-------- Data for this exercise
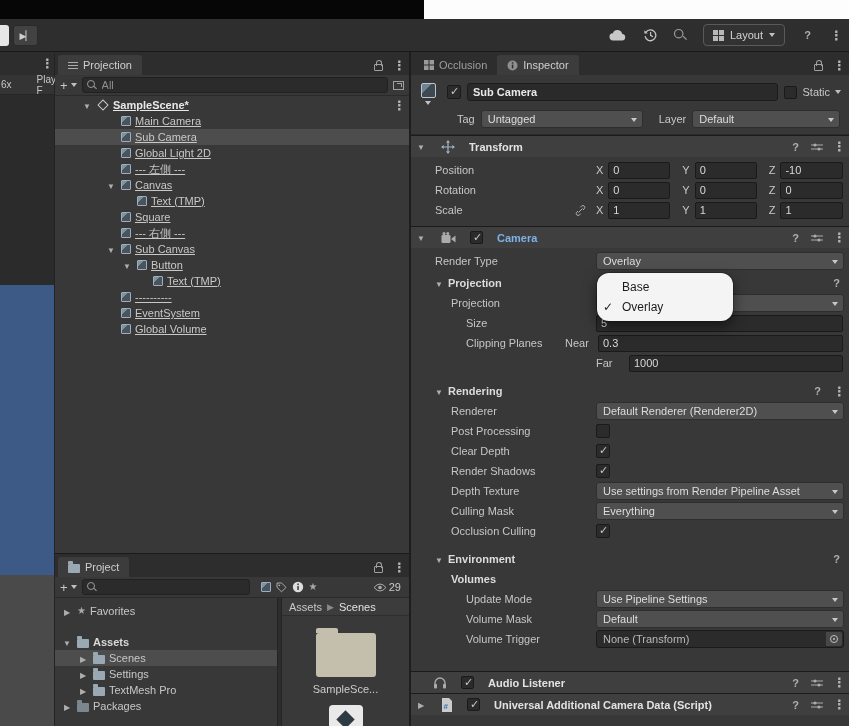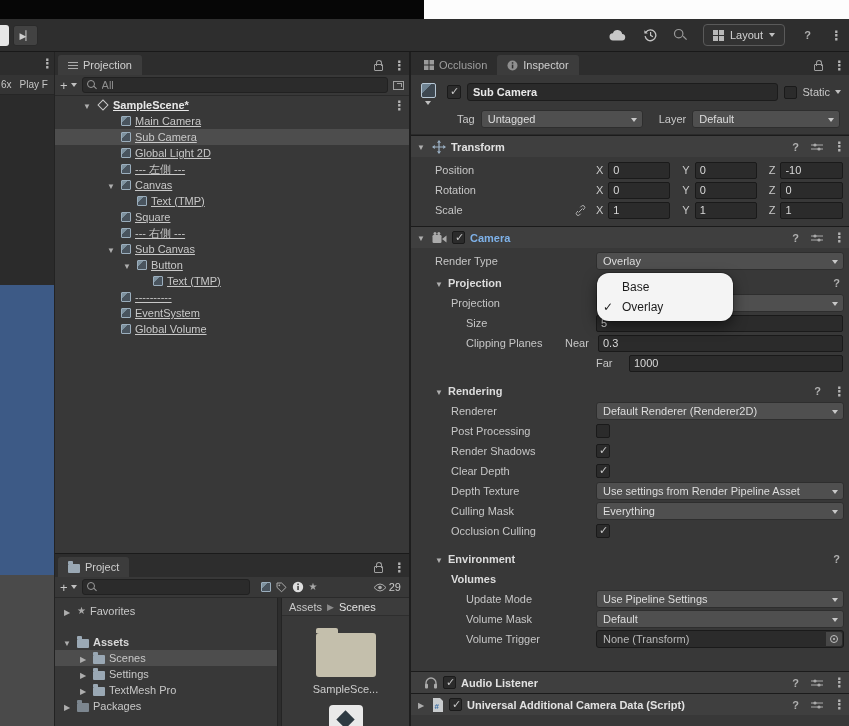--- a/index.html
+++ b/index.html
@@ -18,21 +18,21 @@
   #toolbar .pausepartial { position:absolute; left:0; top:6px; width:9px; height:21px; background:#E6E6E6; border-radius:0 3px 3px 0; }
   #toolbar .stepbtn { position:absolute; left:13px; top:6px; width:25px; height:21px; background:#424242; border:1px solid #2A2A2A; border-radius:3px; display:flex; align-items:center; justify-content:center; color:#CFCFCF; font-size:9px; letter-spacing:-1px; }
   #toolbar .right { position:absolute; right:0; top:0; height:32px; display:flex; align-items:center; gap:17px; padding-right:10px; }
   .layoutbtn { height:22px; border:1px solid #5A5A5A; border-radius:4px; background:#323232; display:flex; align-items:center; gap:6px; padding:0 9px; color:#D2D2D2; }
   .caret { width:0; height:0; border-left:3.5px solid transparent; border-right:3.5px solid transparent; border-top:4.5px solid #C0C0C0; }
 
   
   #sliver { position:absolute; left:0; top:52px; width:55px; bottom:0; background:#2B2B2B; border-right:1px solid #232323; }
   #sliver .tabs { height:23px; background:#2D2D2D; position:relative; }
   #sliver .tabs .kb { position:absolute; right:4px; top:5px; }
-  #sliver .bar { height:20px; background:#343434; border-bottom:1px solid #262626; display:flex; align-items:center; gap:8px; font-size:10px; color:#C6C6C6; padding-left:1px; }
+  #sliver .bar { height:20px; background:#343434; border-bottom:1px solid #262626; display:flex; align-items:center; gap:25px; font-size:10px; color:#C6C6C6; padding-left:1px; }
   #sliver .dark { height:190px; background:#2B2B2B; }
   #sliver .blue { height:290px; background:#3D5A86; }
   #sliver .grey { height:151px; background:#4A4A4A; }
 
   
   .tabbar { height:23px; background:#2D2D2D; display:flex; align-items:flex-end; padding-left:3px; }
   .tab { height:20px; display:flex; align-items:center; gap:5px; padding:0 10px; color:#9E9E9E; border-radius:3px 3px 0 0; }
   .tab.active { background:#3C3C3C; color:#CFCFCF; }
   .tabbar .tail { margin-left:auto; display:flex; align-items:center; gap:10px; padding:0 7px 3px 0; }
   .kb { color:#B4B4B4; font-size:13px; font-weight:bold; width:9px; text-align:center; line-height:1; }
@@ -97,21 +97,21 @@
   .objicon { width:22px; height:22px; position:relative; flex-shrink:0; }
   .objicon .c { position:absolute; left:2px; top:2px; width:15px; height:15px; border:1.4px solid #B6C6D4; border-radius:2px; background:linear-gradient(135deg,#6E8291 0 35%,#3E4851 35%); }
   .objicon .dn { position:absolute; left:6px; bottom:-2px; }
   .namefield { flex:1; height:18px; background:#2A2A2A; border:1px solid #1C1C1C; border-radius:3px; font-weight:bold; color:#E8E8E8; padding:0 5px; }
   .staticgrp { display:flex; align-items:center; gap:5px; padding-right:4px; }
   .ihead .r2 { height:20px; margin-top:5px; display:flex; align-items:center; gap:6px; padding-left:42px; }
   .dd { height:18px; background:#4F4F4F; border:1px solid #2E2E2E; border-radius:3px; display:flex; align-items:center; padding:0 18px 0 6px; position:relative; color:#DDDDDD; white-space:nowrap; overflow:hidden; }
   .dd::after { content:''; position:absolute; right:5px; top:7px; border-left:3.5px solid transparent; border-right:3.5px solid transparent; border-top:4.5px solid #C8C8C8; }
   .dd.grow { flex:1; margin-right:5px; }
   .dd.tagdd { width:162px; }
-  .chead { height:22px; background:#3F3F3F; border-top:1px solid #1B1B1B; display:flex; align-items:center; gap:5px; padding:0 7px 0 4px; }
+  .chead { height:22px; background:#3F3F3F; border-top:1px solid #1B1B1B; display:flex; align-items:center; gap:14px; padding:0 7px 0 4px; }
   .ctitle { font-weight:bold; color:#E2E2E2; white-space:nowrap; }
   .ctitle.cam { color:#7EB1E8; }
   .chead .tail { margin-left:auto; display:flex; align-items:center; gap:10px; }
   .prow { height:20px; display:flex; align-items:center; padding-left:24px; }
   .plabel { width:161px; flex-shrink:0; color:#C6C6C6; white-space:nowrap; overflow:hidden; }
   .prow.ind1 .plabel { padding-left:16px; }
   .prow.ind2 .plabel { padding-left:31px; }
   .plabel.b { font-weight:bold; color:#DCDCDC; }
   .vec3 { flex:1; display:flex; gap:12px; padding-right:6px; }
   .axis { flex:1; display:flex; align-items:center; gap:5px; }
@@ -587,25 +587,25 @@
       <span class="plabel">Renderer</span>
       <div class="dd grow">
           <span>Default Renderer (Renderer2D)</span>
         </div>
     </div>
     <div class="prow ind1">
       <span class="plabel">Post Processing</span>
       <span class="cb"></span>
     </div>
     <div class="prow ind1">
+      <span class="plabel">Clear Depth</span>
+      <span class="cb on"></span>
+    </div>
+    <div class="prow ind1">
       <span class="plabel">Render Shadows</span>
-      <span class="cb on"></span>
-    </div>
-    <div class="prow ind1">
-      <span class="plabel">Clear Depth</span>
       <span class="cb on"></span>
     </div>
     <div class="prow ind1">
       <span class="plabel">Depth Texture</span>
       <div class="dd grow">
           <span>Use settings from Render Pipeline Asset</span>
         </div>
     </div>
     <div class="prow ind1">
       <span class="plabel">Culling Mask</span>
----------------
Instructions for the task: Your answer should hold every record above, printed exactly and free of pictures.

Reply to the exercise:
--- a/index.html
+++ b/index.html
@@ -18,21 +18,21 @@
   #toolbar .pausepartial { position:absolute; left:0; top:6px; width:9px; height:21px; background:#E6E6E6; border-radius:0 3px 3px 0; }
   #toolbar .stepbtn { position:absolute; left:13px; top:6px; width:25px; height:21px; background:#424242; border:1px solid #2A2A2A; border-radius:3px; display:flex; align-items:center; justify-content:center; color:#CFCFCF; font-size:9px; letter-spacing:-1px; }
   #toolbar .right { position:absolute; right:0; top:0; height:32px; display:flex; align-items:center; gap:17px; padding-right:10px; }
   .layoutbtn { height:22px; border:1px solid #5A5A5A; border-radius:4px; background:#323232; display:flex; align-items:center; gap:6px; padding:0 9px; color:#D2D2D2; }
   .caret { width:0; height:0; border-left:3.5px solid transparent; border-right:3.5px solid transparent; border-top:4.5px solid #C0C0C0; }
 
   
   #sliver { position:absolute; left:0; top:52px; width:55px; bottom:0; background:#2B2B2B; border-right:1px solid #232323; }
   #sliver .tabs { height:23px; background:#2D2D2D; position:relative; }
   #sliver .tabs .kb { position:absolute; right:4px; top:5px; }
-  #sliver .bar { height:20px; background:#343434; border-bottom:1px solid #262626; display:flex; align-items:center; gap:8px; font-size:10px; color:#C6C6C6; padding-left:1px; }
+  #sliver .bar { height:20px; background:#343434; border-bottom:1px solid #262626; display:flex; align-items:center; gap:25px; font-size:10px; color:#C6C6C6; padding-left:1px; }
   #sliver .dark { height:190px; background:#2B2B2B; }
   #sliver .blue { height:290px; background:#3D5A86; }
   #sliver .grey { height:151px; background:#4A4A4A; }
 
   
   .tabbar { height:23px; background:#2D2D2D; display:flex; align-items:flex-end; padding-left:3px; }
   .tab { height:20px; display:flex; align-items:center; gap:5px; padding:0 10px; color:#9E9E9E; border-radius:3px 3px 0 0; }
   .tab.active { background:#3C3C3C; color:#CFCFCF; }
   .tabbar .tail { margin-left:auto; display:flex; align-items:center; gap:10px; padding:0 7px 3px 0; }
   .kb { color:#B4B4B4; font-size:13px; font-weight:bold; width:9px; text-align:center; line-height:1; }
@@ -97,21 +97,21 @@
   .objicon { width:22px; height:22px; position:relative; flex-shrink:0; }
   .objicon .c { position:absolute; left:2px; top:2px; width:15px; height:15px; border:1.4px solid #B6C6D4; border-radius:2px; background:linear-gradient(135deg,#6E8291 0 35%,#3E4851 35%); }
   .objicon .dn { position:absolute; left:6px; bottom:-2px; }
   .namefield { flex:1; height:18px; background:#2A2A2A; border:1px solid #1C1C1C; border-radius:3px; font-weight:bold; color:#E8E8E8; padding:0 5px; }
   .staticgrp { display:flex; align-items:center; gap:5px; padding-right:4px; }
   .ihead .r2 { height:20px; margin-top:5px; display:flex; align-items:center; gap:6px; padding-left:42px; }
   .dd { height:18px; background:#4F4F4F; border:1px solid #2E2E2E; border-radius:3px; display:flex; align-items:center; padding:0 18px 0 6px; position:relative; color:#DDDDDD; white-space:nowrap; overflow:hidden; }
   .dd::after { content:''; position:absolute; right:5px; top:7px; border-left:3.5px solid transparent; border-right:3.5px solid transparent; border-top:4.5px solid #C8C8C8; }
   .dd.grow { flex:1; margin-right:5px; }
   .dd.tagdd { width:162px; }
-  .chead { height:22px; background:#3F3F3F; border-top:1px solid #1B1B1B; display:flex; align-items:center; gap:5px; padding:0 7px 0 4px; }
+  .chead { height:22px; background:#3F3F3F; border-top:1px solid #1B1B1B; display:flex; align-items:center; gap:14px; padding:0 7px 0 4px; }
   .ctitle { font-weight:bold; color:#E2E2E2; white-space:nowrap; }
   .ctitle.cam { color:#7EB1E8; }
   .chead .tail { margin-left:auto; display:flex; align-items:center; gap:10px; }
   .prow { height:20px; display:flex; align-items:center; padding-left:24px; }
   .plabel { width:161px; flex-shrink:0; color:#C6C6C6; white-space:nowrap; overflow:hidden; }
   .prow.ind1 .plabel { padding-left:16px; }
   .prow.ind2 .plabel { padding-left:31px; }
   .plabel.b { font-weight:bold; color:#DCDCDC; }
   .vec3 { flex:1; display:flex; gap:12px; padding-right:6px; }
   .axis { flex:1; display:flex; align-items:center; gap:5px; }
@@ -587,25 +587,25 @@
       <span class="plabel">Renderer</span>
       <div class="dd grow">
           <span>Default Renderer (Renderer2D)</span>
         </div>
     </div>
     <div class="prow ind1">
       <span class="plabel">Post Processing</span>
       <span class="cb"></span>
     </div>
     <div class="prow ind1">
+      <span class="plabel">Clear Depth</span>
+      <span class="cb on"></span>
+    </div>
+    <div class="prow ind1">
       <span class="plabel">Render Shadows</span>
-      <span class="cb on"></span>
-    </div>
-    <div class="prow ind1">
-      <span class="plabel">Clear Depth</span>
       <span class="cb on"></span>
     </div>
     <div class="prow ind1">
       <span class="plabel">Depth Texture</span>
       <div class="dd grow">
           <span>Use settings from Render Pipeline Asset</span>
         </div>
     </div>
     <div class="prow ind1">
       <span class="plabel">Culling Mask</span>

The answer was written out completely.